<<<<
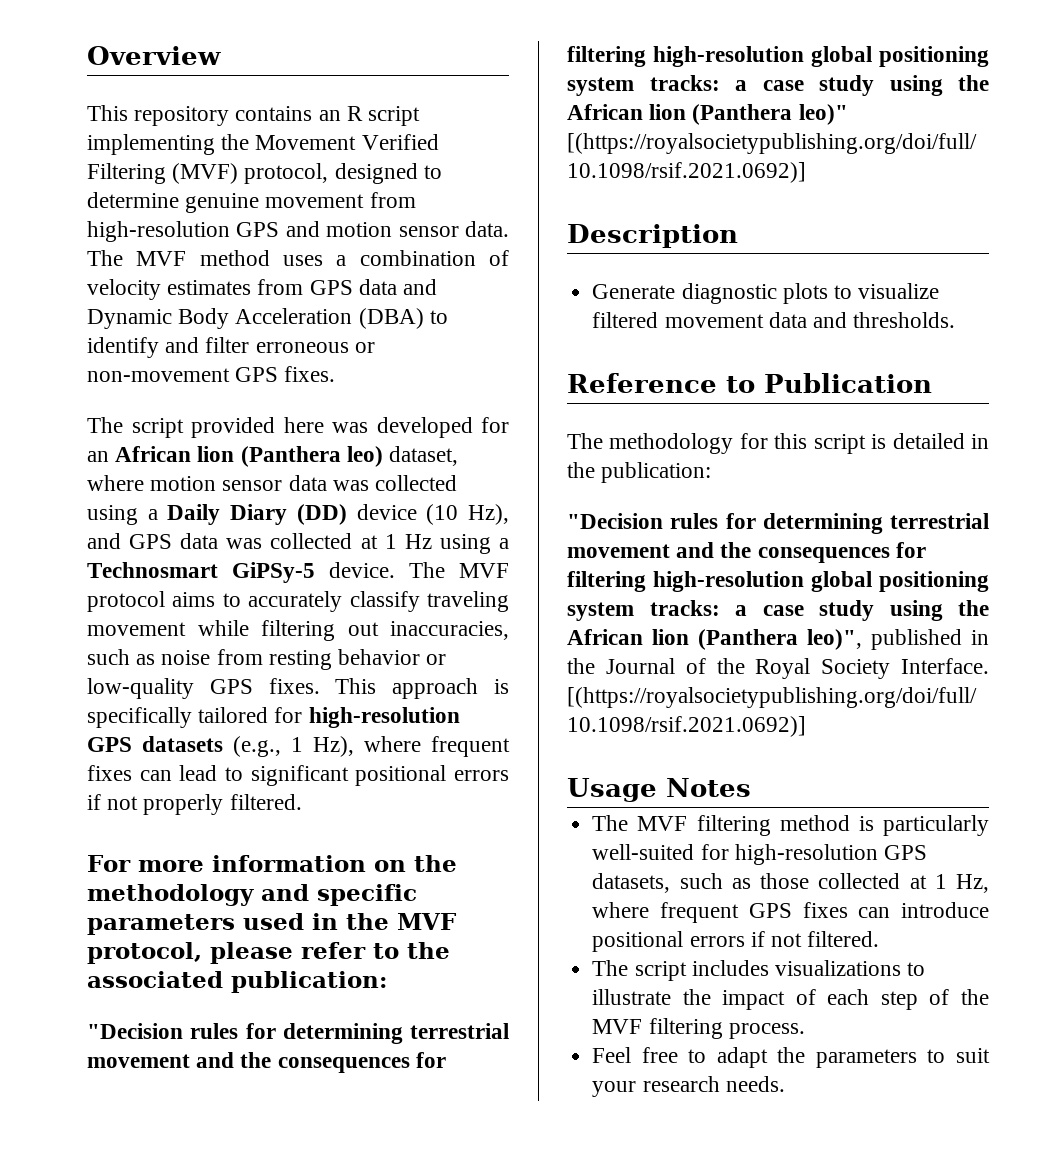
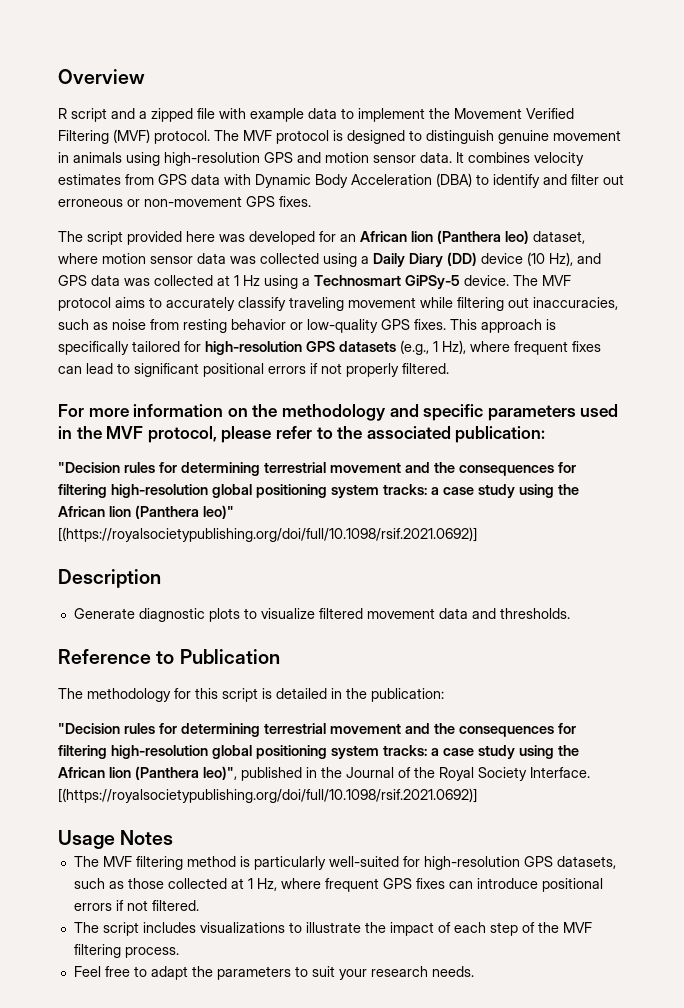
- This repository contains an R script implementing the Movement Verified Filtering (MVF) protocol, designed to determine genuine movement from high-resolution GPS and motion sensor data.
+ R script and a zipped file with example data to implement the Movement Verified Filtering (MVF) protocol. The MVF protocol is designed to distinguish genuine movement in animals using high-resolution GPS and motion sensor data.
- The MVF method uses a combination of velocity estimates from GPS data and Dynamic Body Acceleration (DBA) to identify and filter erroneous or non-movement GPS fixes.
+ It combines velocity estimates from GPS data with Dynamic Body Acceleration (DBA) to identify and filter out erroneous or non-movement GPS fixes.

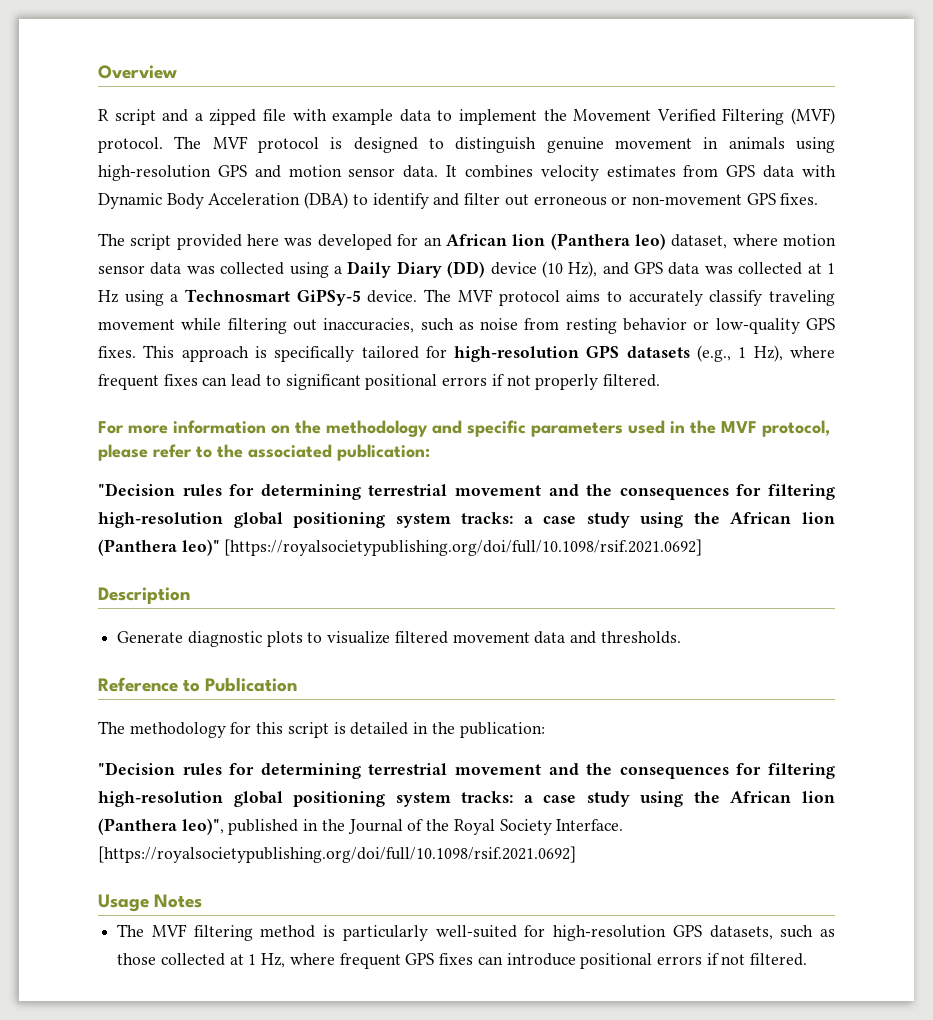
- "Decision rules for determining terrestrial movement and the consequences for filtering high-resolution global positioning system tracks: a case study using the African lion (Panthera leo)" [(https://royalsocietypublishing.org/doi/full/10.1098/rsif.2021.0692)]
+ "Decision rules for determining terrestrial movement and the consequences for filtering high-resolution global positioning system tracks: a case study using the African lion (Panthera leo)" [https://royalsocietypublishing.org/doi/full/10.1098/rsif.2021.0692]
- "Decision rules for determining terrestrial movement and the consequences for filtering high-resolution global positioning system tracks: a case study using the African lion (Panthera leo)", published in the Journal of the Royal Society Interface. [(https://royalsocietypublishing.org/doi/full/10.1098/rsif.2021.0692)]
+ "Decision rules for determining terrestrial movement and the consequences for filtering high-resolution global positioning system tracks: a case study using the African lion (Panthera leo)", published in the Journal of the Royal Society Interface. [https://royalsocietypublishing.org/doi/full/10.1098/rsif.2021.0692]
- The script includes visualizations to illustrate the impact of each step of the MVF filtering process.
- Feel free to adapt the parameters to suit your research needs.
>>>>
Copy out the range of lines above starting at the line with "- The MVF method" and ending at the line with "out erroneous or non-movement GPS fixes.", exactly and including both.

- The MVF method uses a combination of velocity estimates from GPS data and Dynamic Body Acceleration (DBA) to identify and filter erroneous or non-movement GPS fixes.
+ It combines velocity estimates from GPS data with Dynamic Body Acceleration (DBA) to identify and filter out erroneous or non-movement GPS fixes.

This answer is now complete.